> **Difference listings**:
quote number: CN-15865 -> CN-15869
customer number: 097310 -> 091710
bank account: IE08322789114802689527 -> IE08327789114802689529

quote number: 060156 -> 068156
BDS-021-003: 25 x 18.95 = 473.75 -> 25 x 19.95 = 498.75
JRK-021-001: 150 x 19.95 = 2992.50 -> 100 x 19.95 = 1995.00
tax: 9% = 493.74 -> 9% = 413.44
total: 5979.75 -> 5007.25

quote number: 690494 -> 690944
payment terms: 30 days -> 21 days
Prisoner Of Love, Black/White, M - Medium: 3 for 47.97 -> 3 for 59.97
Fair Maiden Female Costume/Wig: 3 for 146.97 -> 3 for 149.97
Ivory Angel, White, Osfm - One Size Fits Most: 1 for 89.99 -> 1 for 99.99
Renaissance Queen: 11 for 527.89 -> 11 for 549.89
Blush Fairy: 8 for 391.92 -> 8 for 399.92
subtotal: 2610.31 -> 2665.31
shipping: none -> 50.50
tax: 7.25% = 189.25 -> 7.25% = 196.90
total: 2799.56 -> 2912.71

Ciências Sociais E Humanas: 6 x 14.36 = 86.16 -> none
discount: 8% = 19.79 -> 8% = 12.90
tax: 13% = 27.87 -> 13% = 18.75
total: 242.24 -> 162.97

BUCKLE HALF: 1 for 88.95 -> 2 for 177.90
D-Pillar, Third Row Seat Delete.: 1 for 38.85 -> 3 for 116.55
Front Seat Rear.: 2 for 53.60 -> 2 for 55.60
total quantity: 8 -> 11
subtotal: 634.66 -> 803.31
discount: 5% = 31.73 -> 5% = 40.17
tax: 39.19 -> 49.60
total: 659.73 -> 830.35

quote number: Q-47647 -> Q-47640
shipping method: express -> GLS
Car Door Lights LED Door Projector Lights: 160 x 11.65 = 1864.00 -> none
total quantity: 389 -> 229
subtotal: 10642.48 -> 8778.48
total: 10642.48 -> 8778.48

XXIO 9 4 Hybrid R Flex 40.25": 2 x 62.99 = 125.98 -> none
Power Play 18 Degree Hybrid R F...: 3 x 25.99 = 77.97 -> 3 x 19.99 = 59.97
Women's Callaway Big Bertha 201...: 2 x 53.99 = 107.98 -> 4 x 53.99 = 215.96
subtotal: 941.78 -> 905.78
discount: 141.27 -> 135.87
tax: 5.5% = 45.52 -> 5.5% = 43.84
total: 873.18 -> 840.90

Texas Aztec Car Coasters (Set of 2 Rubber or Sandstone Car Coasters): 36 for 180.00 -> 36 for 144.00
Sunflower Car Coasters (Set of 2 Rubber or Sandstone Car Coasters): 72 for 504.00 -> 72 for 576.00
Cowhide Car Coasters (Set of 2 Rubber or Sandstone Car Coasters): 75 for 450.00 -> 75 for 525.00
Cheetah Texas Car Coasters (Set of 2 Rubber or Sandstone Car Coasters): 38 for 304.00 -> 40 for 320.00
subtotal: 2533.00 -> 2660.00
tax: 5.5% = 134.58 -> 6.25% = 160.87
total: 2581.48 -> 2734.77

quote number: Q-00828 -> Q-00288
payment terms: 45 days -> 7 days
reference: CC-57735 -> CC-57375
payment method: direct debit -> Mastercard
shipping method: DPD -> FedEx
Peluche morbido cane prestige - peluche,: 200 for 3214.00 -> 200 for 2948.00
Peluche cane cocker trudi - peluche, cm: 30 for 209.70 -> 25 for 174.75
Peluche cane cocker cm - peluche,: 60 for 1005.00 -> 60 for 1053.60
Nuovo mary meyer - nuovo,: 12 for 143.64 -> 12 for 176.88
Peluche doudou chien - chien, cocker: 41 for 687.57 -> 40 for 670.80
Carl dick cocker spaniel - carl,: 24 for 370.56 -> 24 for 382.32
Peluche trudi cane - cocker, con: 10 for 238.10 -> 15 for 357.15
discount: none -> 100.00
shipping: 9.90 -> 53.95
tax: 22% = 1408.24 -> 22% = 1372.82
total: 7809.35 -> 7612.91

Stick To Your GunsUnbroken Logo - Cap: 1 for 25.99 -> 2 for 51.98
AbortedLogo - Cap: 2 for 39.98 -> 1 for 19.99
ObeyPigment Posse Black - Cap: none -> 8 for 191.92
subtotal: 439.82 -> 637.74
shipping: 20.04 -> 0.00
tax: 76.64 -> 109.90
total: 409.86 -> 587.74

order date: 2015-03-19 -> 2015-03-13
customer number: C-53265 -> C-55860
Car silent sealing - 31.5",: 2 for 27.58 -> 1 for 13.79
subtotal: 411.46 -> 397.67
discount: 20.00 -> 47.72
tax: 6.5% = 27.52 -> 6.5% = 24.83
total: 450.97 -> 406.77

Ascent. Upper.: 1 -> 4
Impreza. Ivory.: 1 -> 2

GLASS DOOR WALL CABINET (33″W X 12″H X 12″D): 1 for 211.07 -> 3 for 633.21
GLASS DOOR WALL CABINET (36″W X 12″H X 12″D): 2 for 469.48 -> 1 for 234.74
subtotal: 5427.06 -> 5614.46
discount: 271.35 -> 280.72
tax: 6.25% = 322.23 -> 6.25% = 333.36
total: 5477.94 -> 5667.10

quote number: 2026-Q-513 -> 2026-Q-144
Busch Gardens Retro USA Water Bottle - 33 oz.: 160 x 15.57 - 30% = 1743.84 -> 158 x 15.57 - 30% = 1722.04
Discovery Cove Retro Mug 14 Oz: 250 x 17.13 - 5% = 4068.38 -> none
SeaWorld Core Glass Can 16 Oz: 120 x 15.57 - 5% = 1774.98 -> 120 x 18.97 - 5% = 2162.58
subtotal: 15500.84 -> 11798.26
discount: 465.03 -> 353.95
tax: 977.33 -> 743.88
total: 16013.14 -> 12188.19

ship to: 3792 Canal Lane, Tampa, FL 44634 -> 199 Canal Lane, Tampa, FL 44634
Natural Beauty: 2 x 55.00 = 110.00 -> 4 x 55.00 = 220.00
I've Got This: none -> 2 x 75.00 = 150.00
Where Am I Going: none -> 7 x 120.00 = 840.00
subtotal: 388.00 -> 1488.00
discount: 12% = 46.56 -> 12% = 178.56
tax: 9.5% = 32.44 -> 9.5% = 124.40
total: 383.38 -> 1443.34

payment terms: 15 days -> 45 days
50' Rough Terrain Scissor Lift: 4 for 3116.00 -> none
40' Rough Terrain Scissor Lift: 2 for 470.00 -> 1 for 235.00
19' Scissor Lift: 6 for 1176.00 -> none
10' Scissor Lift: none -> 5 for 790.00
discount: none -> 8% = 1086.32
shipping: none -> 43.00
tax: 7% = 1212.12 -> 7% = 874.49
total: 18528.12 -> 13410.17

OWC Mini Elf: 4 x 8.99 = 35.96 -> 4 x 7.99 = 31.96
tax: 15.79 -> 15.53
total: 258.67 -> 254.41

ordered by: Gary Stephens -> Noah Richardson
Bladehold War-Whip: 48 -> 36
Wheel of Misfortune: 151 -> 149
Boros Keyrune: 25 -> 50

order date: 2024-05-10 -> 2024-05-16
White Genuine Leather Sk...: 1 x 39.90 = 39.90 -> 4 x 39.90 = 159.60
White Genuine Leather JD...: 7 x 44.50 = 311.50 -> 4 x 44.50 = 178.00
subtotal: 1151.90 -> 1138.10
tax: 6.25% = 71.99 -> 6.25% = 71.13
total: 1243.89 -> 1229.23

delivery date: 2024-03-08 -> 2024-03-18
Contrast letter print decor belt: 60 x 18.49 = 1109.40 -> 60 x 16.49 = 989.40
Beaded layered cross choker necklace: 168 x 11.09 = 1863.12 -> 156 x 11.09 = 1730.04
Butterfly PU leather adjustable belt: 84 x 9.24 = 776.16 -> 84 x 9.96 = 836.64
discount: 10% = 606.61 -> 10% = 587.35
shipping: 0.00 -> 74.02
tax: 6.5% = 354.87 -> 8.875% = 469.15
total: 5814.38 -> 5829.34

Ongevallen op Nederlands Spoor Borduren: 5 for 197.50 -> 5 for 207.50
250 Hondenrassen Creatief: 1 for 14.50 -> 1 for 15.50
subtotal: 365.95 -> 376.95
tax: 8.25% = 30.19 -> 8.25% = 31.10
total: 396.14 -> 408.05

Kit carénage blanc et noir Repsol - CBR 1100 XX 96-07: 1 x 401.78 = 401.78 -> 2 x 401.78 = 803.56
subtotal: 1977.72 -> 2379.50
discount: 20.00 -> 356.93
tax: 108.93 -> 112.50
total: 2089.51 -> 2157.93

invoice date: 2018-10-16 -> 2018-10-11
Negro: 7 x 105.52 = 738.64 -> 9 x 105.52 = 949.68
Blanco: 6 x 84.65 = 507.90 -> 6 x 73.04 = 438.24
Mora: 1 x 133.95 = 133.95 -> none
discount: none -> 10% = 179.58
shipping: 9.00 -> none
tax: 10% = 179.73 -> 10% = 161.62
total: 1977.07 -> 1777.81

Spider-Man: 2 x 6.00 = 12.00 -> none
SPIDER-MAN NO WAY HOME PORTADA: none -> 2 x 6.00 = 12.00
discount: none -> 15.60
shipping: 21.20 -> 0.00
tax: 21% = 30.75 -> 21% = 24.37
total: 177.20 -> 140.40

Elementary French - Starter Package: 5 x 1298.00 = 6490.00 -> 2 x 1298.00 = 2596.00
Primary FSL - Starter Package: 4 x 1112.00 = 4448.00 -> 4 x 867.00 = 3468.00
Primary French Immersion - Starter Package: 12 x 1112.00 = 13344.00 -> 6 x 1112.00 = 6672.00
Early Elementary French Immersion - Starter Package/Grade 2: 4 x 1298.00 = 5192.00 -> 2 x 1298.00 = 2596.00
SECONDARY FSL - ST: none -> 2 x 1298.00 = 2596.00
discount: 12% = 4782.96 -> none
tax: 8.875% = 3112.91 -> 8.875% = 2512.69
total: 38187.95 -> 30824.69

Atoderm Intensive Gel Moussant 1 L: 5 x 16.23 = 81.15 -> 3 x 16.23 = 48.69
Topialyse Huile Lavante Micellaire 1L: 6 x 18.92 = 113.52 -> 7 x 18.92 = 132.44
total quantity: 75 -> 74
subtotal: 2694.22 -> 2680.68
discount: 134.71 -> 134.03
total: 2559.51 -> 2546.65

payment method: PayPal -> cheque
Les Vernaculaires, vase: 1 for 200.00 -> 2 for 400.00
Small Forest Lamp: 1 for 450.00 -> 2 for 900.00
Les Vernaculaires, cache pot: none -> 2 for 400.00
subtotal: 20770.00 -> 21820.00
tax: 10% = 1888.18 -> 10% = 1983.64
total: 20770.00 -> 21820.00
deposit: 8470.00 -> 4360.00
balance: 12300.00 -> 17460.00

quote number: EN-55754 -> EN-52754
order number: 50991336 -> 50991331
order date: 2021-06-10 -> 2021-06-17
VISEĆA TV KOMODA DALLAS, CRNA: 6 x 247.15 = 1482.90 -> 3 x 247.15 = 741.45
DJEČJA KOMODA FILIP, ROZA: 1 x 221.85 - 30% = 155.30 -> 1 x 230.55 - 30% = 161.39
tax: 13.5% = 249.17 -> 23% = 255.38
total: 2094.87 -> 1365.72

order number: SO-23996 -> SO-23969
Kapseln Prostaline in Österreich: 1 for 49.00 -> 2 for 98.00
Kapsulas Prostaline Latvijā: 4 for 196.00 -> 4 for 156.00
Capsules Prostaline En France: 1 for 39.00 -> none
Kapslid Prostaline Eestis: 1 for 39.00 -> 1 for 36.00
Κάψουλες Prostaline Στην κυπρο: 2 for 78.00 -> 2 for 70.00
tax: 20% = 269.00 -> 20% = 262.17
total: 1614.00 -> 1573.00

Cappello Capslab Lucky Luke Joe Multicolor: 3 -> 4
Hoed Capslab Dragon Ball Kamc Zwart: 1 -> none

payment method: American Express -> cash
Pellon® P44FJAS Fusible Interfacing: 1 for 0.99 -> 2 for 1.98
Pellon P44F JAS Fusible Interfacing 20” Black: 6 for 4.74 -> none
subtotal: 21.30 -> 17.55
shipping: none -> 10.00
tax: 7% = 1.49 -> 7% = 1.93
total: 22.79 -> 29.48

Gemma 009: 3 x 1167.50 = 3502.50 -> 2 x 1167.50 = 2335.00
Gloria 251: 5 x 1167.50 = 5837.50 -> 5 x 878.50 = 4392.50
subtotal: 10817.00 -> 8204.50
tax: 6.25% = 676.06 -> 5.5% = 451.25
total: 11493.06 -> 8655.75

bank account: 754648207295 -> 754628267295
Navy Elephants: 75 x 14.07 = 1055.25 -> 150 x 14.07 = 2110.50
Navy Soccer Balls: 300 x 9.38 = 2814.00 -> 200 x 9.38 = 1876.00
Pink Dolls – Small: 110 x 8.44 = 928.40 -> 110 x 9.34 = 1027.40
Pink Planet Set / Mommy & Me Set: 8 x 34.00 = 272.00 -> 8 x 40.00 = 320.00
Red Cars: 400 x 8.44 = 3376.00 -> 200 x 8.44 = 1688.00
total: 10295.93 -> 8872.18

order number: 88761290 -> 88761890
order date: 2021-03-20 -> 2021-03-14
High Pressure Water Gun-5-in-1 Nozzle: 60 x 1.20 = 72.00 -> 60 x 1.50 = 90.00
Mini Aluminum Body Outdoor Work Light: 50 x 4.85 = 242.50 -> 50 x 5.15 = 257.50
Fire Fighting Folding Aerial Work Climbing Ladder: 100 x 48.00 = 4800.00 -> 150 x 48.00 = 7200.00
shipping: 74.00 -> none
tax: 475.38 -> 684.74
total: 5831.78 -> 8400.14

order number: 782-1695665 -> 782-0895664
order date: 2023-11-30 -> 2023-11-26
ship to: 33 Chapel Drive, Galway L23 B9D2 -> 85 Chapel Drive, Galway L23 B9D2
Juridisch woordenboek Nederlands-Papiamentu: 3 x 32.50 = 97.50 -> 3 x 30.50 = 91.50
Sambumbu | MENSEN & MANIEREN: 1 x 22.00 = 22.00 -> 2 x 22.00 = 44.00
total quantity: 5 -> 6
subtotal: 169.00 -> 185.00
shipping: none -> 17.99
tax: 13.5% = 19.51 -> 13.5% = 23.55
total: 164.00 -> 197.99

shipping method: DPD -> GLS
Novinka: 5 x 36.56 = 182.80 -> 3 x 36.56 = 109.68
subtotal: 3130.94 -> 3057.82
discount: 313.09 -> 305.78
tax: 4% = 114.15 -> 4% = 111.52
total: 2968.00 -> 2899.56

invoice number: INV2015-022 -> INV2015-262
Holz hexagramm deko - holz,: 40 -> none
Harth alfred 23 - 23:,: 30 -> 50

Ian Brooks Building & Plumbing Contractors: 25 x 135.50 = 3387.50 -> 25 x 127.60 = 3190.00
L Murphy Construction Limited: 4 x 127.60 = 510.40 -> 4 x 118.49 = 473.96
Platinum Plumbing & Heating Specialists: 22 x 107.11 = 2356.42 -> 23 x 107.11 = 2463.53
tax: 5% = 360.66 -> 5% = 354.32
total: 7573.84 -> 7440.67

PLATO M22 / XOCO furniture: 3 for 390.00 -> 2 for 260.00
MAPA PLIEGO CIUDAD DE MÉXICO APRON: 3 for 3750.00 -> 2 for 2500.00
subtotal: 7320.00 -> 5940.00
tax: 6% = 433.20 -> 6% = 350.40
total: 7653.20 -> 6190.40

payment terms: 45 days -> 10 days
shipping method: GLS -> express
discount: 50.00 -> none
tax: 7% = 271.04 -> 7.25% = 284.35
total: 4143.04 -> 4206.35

> **Task goal**: Return, word for word, the lines of the data above from the line with "AbortedLogo - Cap: 2 for 39.98 -> 1 for 19.99" through the line with "order date: 2015-03-19 -> 2015-03-13", inclusive.

> **Solution**:
AbortedLogo - Cap: 2 for 39.98 -> 1 for 19.99
ObeyPigment Posse Black - Cap: none -> 8 for 191.92
subtotal: 439.82 -> 637.74
shipping: 20.04 -> 0.00
tax: 76.64 -> 109.90
total: 409.86 -> 587.74

order date: 2015-03-19 -> 2015-03-13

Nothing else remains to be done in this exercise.